The problem →
Your reply should be the whole listing, copied exactly, with the pictures left out.

Supplied material →
= Beginning of Section =

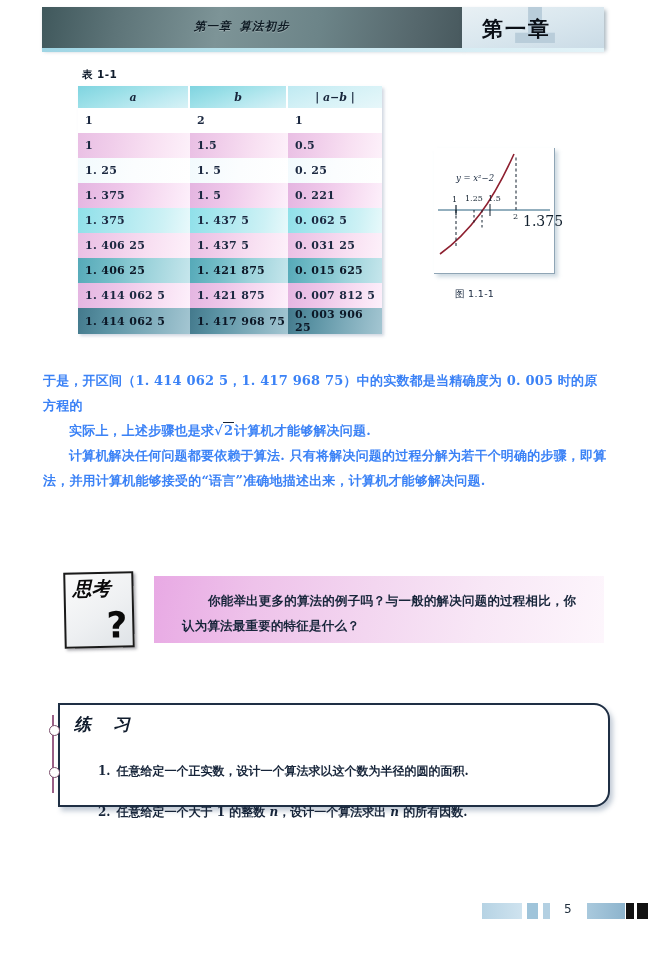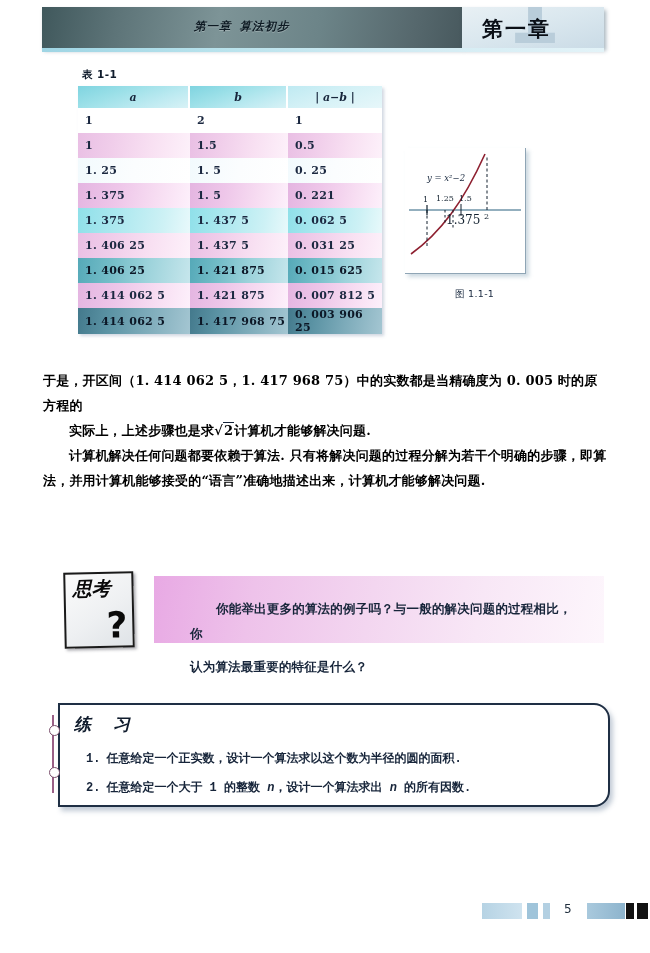--- a/index.html
+++ b/index.html
@@ -144,7 +144,7 @@
   
   .figure-box {
     position: absolute;
-    left: 405px;
+    left: 434px;
     top: 148px;
     width: 120px;
     height: 125px;

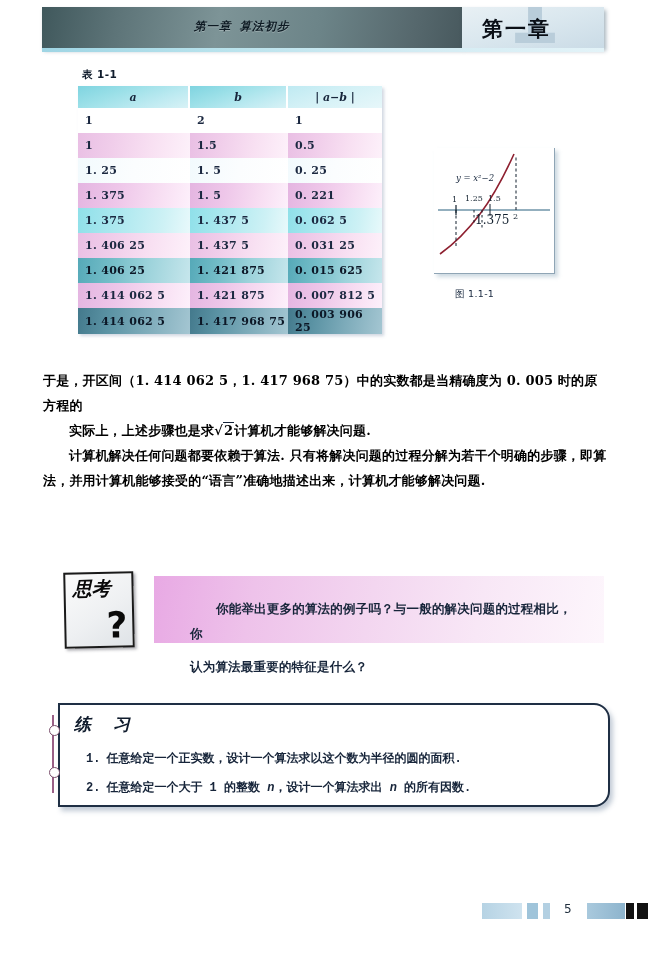--- a/index.html
+++ b/index.html
@@ -421,7 +421,7 @@
   <div style="position:absolute;left:18px;top:47px;font-size:8px;color:#12202e;">1</div>
   <div style="position:absolute;left:31px;top:46px;font-size:8px;color:#12202e;">1.25</div>
   <div style="position:absolute;left:54px;top:46px;font-size:8px;color:#12202e;">1.5</div>
-  <div style="position:absolute;left:41px;top:65px;font-size:12px;color:#12202e;">1.375</div>
+  <div style="position:absolute;left:41px;top:65px;font-size:14px;color:#12202e;padding-left:48px;">1.375</div>
   <div style="position:absolute;left:79px;top:64px;font-size:8px;color:#12202e;">2</div>
 </div>
 <div class="figure-caption">图 1.1-1</div>

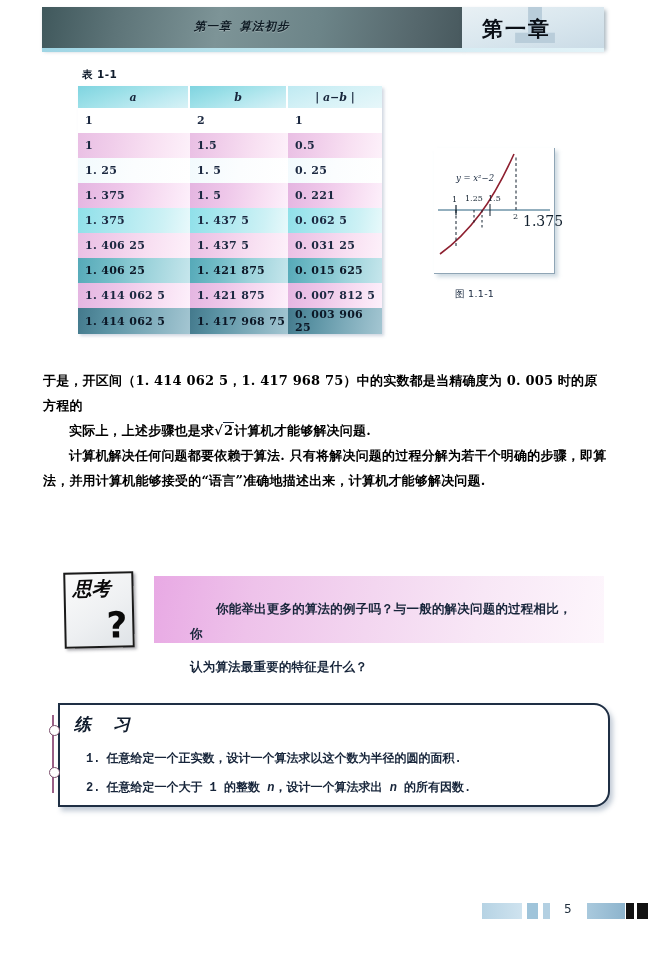--- a/index.html
+++ b/index.html
@@ -173,7 +173,7 @@
     font-size: 13px;
     line-height: 25px;
     font-weight: bold;
-    color: #000000;
+    color: #3b82f6;
     letter-spacing: .2px;
   }
   .body-text p { margin: 0; }

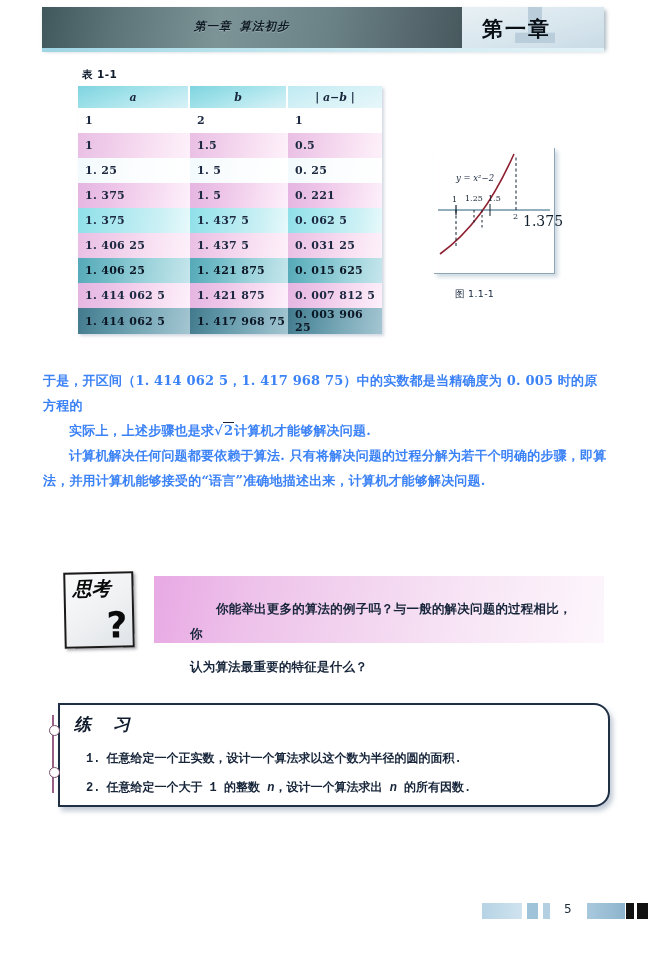--- a/index.html
+++ b/index.html
@@ -245,7 +245,7 @@
     color: #17253a;
     letter-spacing: .2px;
   }
-  .think-text p { margin: 8px; }
+  .think-text p { margin: 0; }
   .think-text p.first { text-indent: 26px; }
 
   

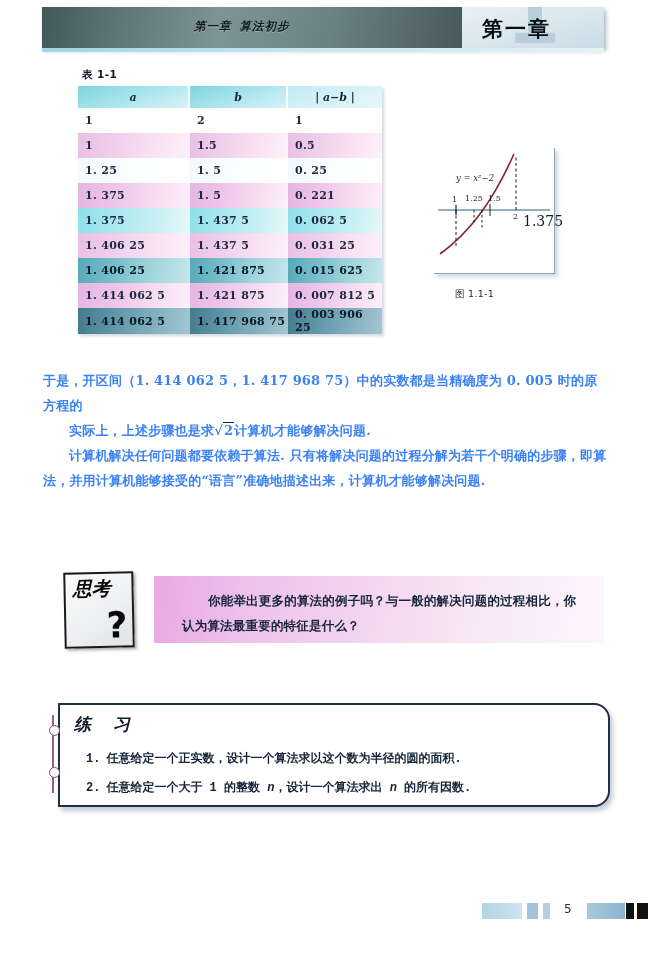--- a/index.html
+++ b/index.html
@@ -300,7 +300,7 @@
     font-weight: bold;
     color: #17253a;
   }
-  .exercise-list .ex-item { margin: 4px; font-family: Liberation Mono, monospace; }
+  .exercise-list .ex-item { margin: 16px; }
   .exercise-list .ex-num { margin-right: 6px; }
   .ital { font-style: italic; }
 

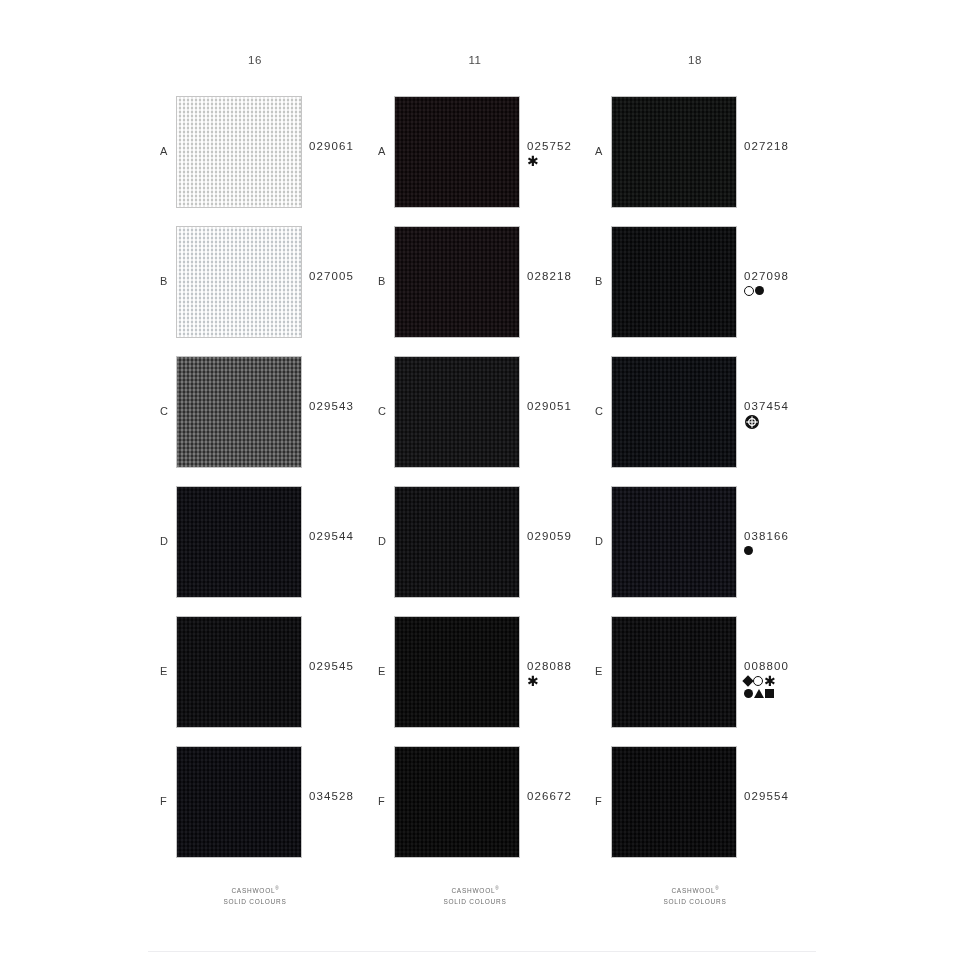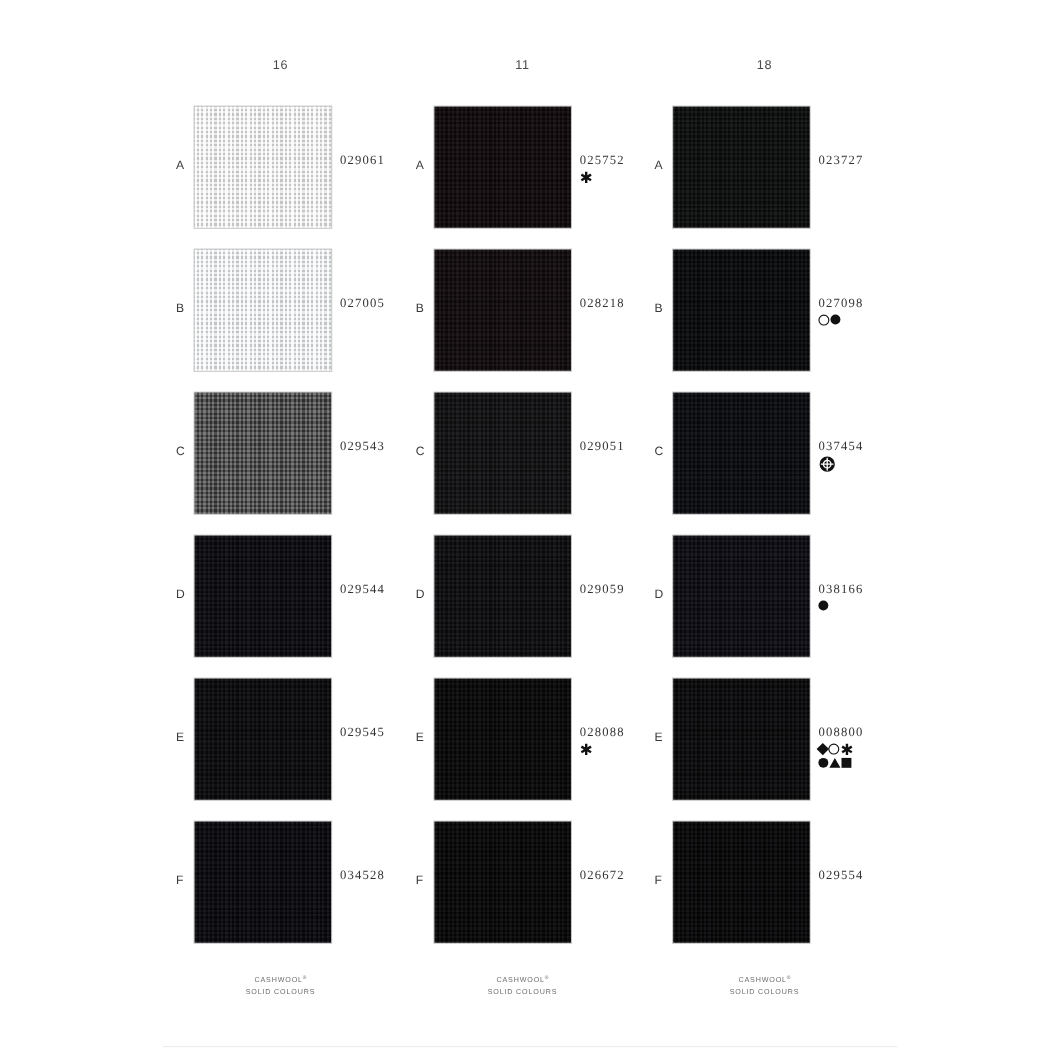--- a/index.html
+++ b/index.html
@@ -42,7 +42,7 @@
   }
   .code{
     font-size:11.5px;letter-spacing:1.1px;color:#333333;
-    line-height:14px;white-space:nowrap;font-family:Liberation Serif, serif;
+    line-height:14px;white-space:nowrap;
   }
   .marks{
     margin-top:1px;

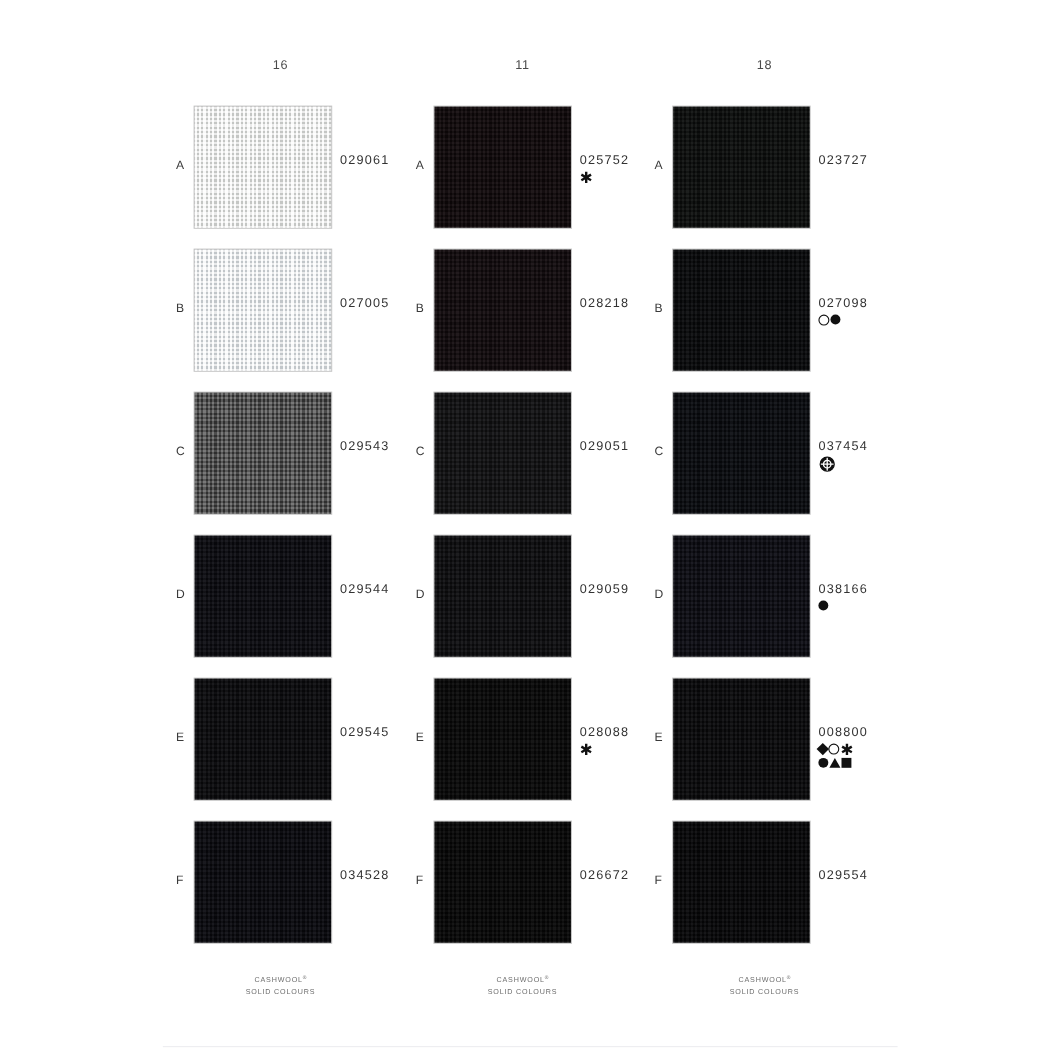--- a/index.html
+++ b/index.html
@@ -201,7 +201,7 @@
         <div class="rowlab">A</div>
         <div class="swatch" style="background: repeating-linear-gradient(90deg, rgba(255, 255, 255, 0.035) 0px, rgba(255, 255, 255, 0.035) 2px, rgba(0, 0, 0, 0.22) 2px, rgba(0, 0, 0, 0.22) 4px), repeating-linear-gradient(0deg, rgba(255, 255, 255, 0.03) 0px, rgba(255, 255, 255, 0.03) 2px, rgba(0, 0, 0, 0.22) 2px, rgba(0, 0, 0, 0.22) 4px), rgb(13, 15, 14);"></div>
         <div class="meta">
-          <div class="code">023727</div>
+          <div class="code">027218</div>
         </div>
       </div>
       <div class="cell" style="left: 595px; top: 227px;">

= End of Section =

Solution for this exercise →
--- a/index.html
+++ b/index.html
@@ -144,7 +144,7 @@
   
   .figure-box {
     position: absolute;
-    left: 405px;
+    left: 434px;
     top: 148px;
     width: 120px;
     height: 125px;

--- a/index.html
+++ b/index.html
@@ -421,7 +421,7 @@
   <div style="position:absolute;left:18px;top:47px;font-size:8px;color:#12202e;">1</div>
   <div style="position:absolute;left:31px;top:46px;font-size:8px;color:#12202e;">1.25</div>
   <div style="position:absolute;left:54px;top:46px;font-size:8px;color:#12202e;">1.5</div>
-  <div style="position:absolute;left:41px;top:65px;font-size:12px;color:#12202e;">1.375</div>
+  <div style="position:absolute;left:41px;top:65px;font-size:14px;color:#12202e;padding-left:48px;">1.375</div>
   <div style="position:absolute;left:79px;top:64px;font-size:8px;color:#12202e;">2</div>
 </div>
 <div class="figure-caption">图 1.1-1</div>

--- a/index.html
+++ b/index.html
@@ -173,7 +173,7 @@
     font-size: 13px;
     line-height: 25px;
     font-weight: bold;
-    color: #000000;
+    color: #3b82f6;
     letter-spacing: .2px;
   }
   .body-text p { margin: 0; }

--- a/index.html
+++ b/index.html
@@ -245,7 +245,7 @@
     color: #17253a;
     letter-spacing: .2px;
   }
-  .think-text p { margin: 8px; }
+  .think-text p { margin: 0; }
   .think-text p.first { text-indent: 26px; }
 
   

--- a/index.html
+++ b/index.html
@@ -300,7 +300,7 @@
     font-weight: bold;
     color: #17253a;
   }
-  .exercise-list .ex-item { margin: 4px; font-family: Liberation Mono, monospace; }
+  .exercise-list .ex-item { margin: 16px; }
   .exercise-list .ex-num { margin-right: 6px; }
   .ital { font-style: italic; }
 

--- a/index.html
+++ b/index.html
@@ -42,7 +42,7 @@
   }
   .code{
     font-size:11.5px;letter-spacing:1.1px;color:#333333;
-    line-height:14px;white-space:nowrap;font-family:Liberation Serif, serif;
+    line-height:14px;white-space:nowrap;
   }
   .marks{
     margin-top:1px;

--- a/index.html
+++ b/index.html
@@ -201,7 +201,7 @@
         <div class="rowlab">A</div>
         <div class="swatch" style="background: repeating-linear-gradient(90deg, rgba(255, 255, 255, 0.035) 0px, rgba(255, 255, 255, 0.035) 2px, rgba(0, 0, 0, 0.22) 2px, rgba(0, 0, 0, 0.22) 4px), repeating-linear-gradient(0deg, rgba(255, 255, 255, 0.03) 0px, rgba(255, 255, 255, 0.03) 2px, rgba(0, 0, 0, 0.22) 2px, rgba(0, 0, 0, 0.22) 4px), rgb(13, 15, 14);"></div>
         <div class="meta">
-          <div class="code">023727</div>
+          <div class="code">027218</div>
         </div>
       </div>
       <div class="cell" style="left: 595px; top: 227px;">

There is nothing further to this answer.